Охранник положил руку на плечо «приговоренного». Ему не терпелось выполнить приказ хозяйки, продемонстрировать свою старательность. Хомченко вздрогнул, будто к его рукам поднесли наручники.

— Переобуться можно?

— В смысле? — не поняла Кирсанова.

— В самом прямом — из тапочек в туфли.

На этот раз Борис Антонович не хитрил, он любил работать в кабинете обутым не в жесткие, модные туфли — в удобные мягкие тапочки. Застарелые мозоли не только вызывали боль, но и давили на психику, мешали продумывать важные решения.

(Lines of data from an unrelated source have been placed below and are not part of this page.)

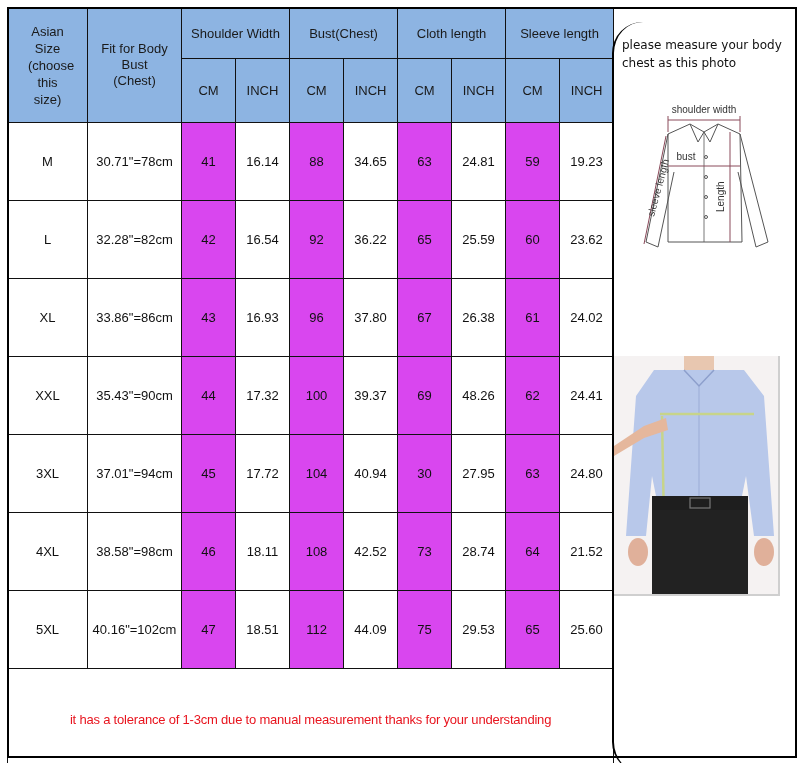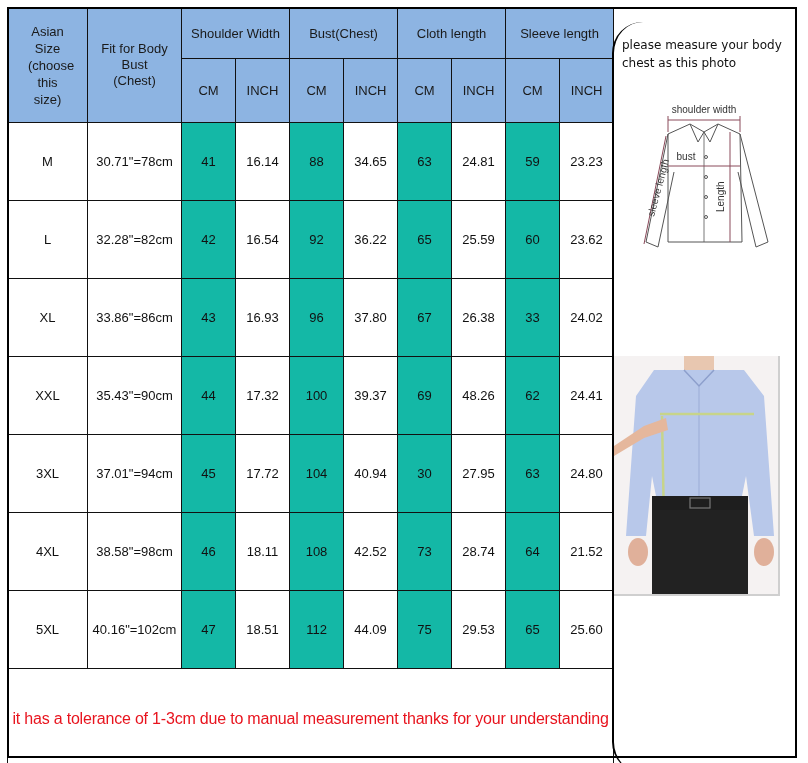"41" .cm { background: #14b8a6 -> #d946ef }
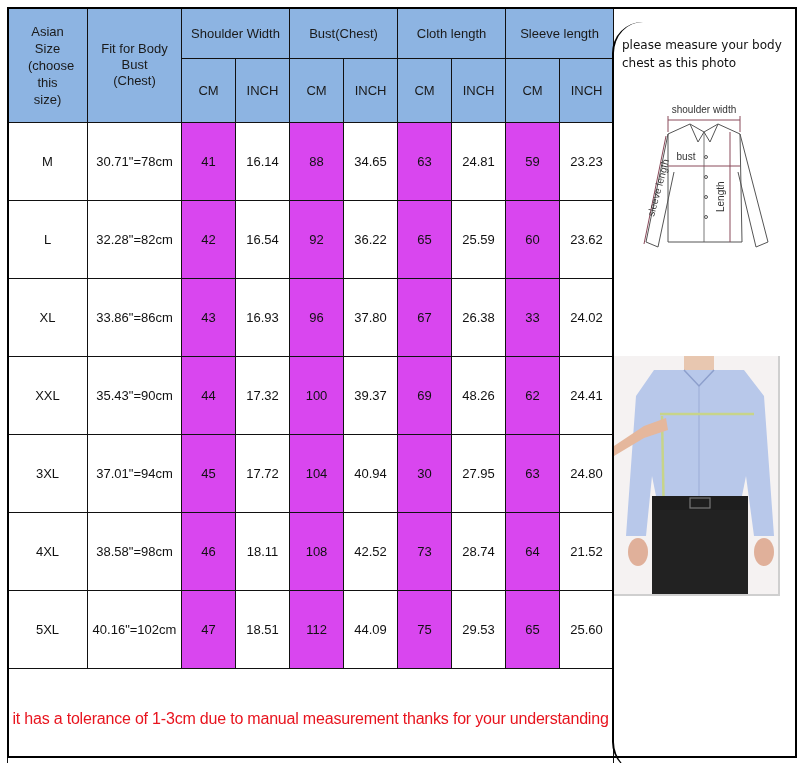"23.23" td.white { text: 23.23 -> 19.23 }
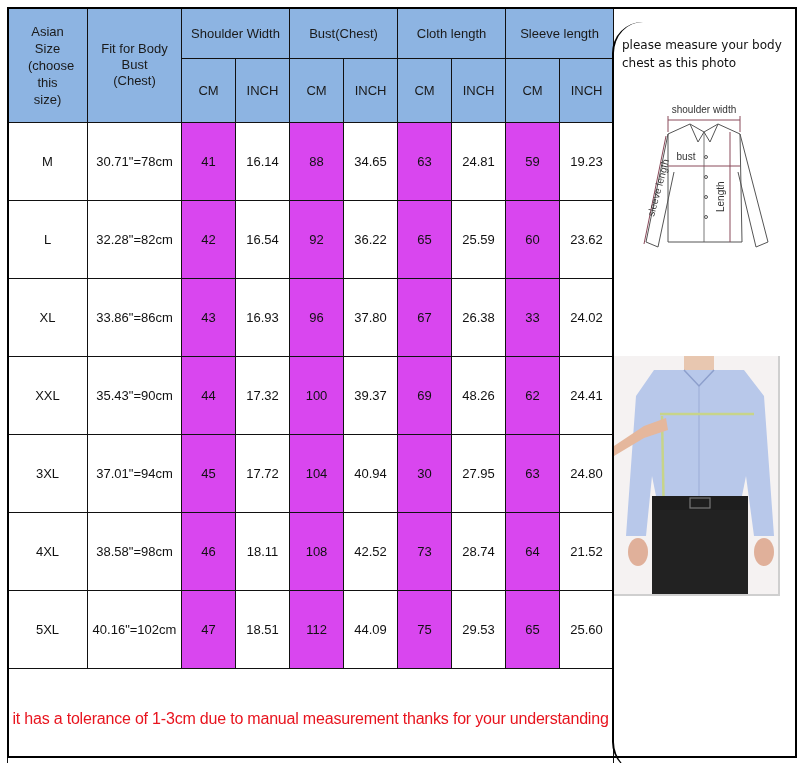"33" td.cm { text: 33 -> 61 }
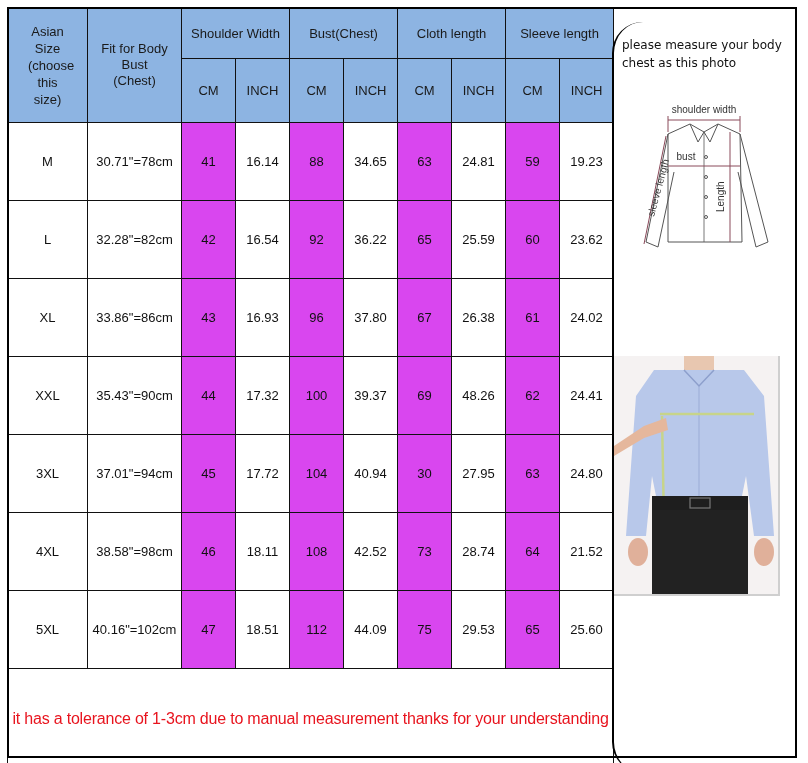"it has a tolerance of" .footer-text { font-size: 16px -> 13px }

— Из тапочек в туфли можно, — усмехнувшись, разрешила Ольга Сергеевна. — Это намного лучше, чем наоборот.

— Намеки у вас…

— С кем поведешься… Только не забудьте прихватить свои тапочки. Как правило, они бывают… с душком.

Огрызаться, тешить свое больное самолюбие не хотелось. Лучше поскорей покинуть кабинет и вообще — территорию компании. Куда он обязательно возвратится победителем.

Хомченко медленно пошел к выходу из кабинета. В правой руке — туго набитый портфель, в левой — злополучные тапочки. Следом — конвоир или тюремный вертухай. Будто подталкивает. Слава Богу, не заставил заложить руки за спину.

Сейчас его проведут по коридорам и лестницам до боли знакомого офиса. Потом — по торговому залу супермаркета, служебным помещениям — к проходной. Так в стародавние времена провинившегося проводили воль строя солдат с розгами в руках. Каждый из них должен нанести удар по исполосованной, кровоточащей спине. Вместо ударов розгами — сочувственные, торжествующие, мстительные взгляды бывших подчиненных свергнутого идола.

Проводив взглядом поникшего помощника покойного отца, Иван повернулся к матери.

— Мама, откуда в тебе такая жестокость? — в вопросе — удивление и горечь.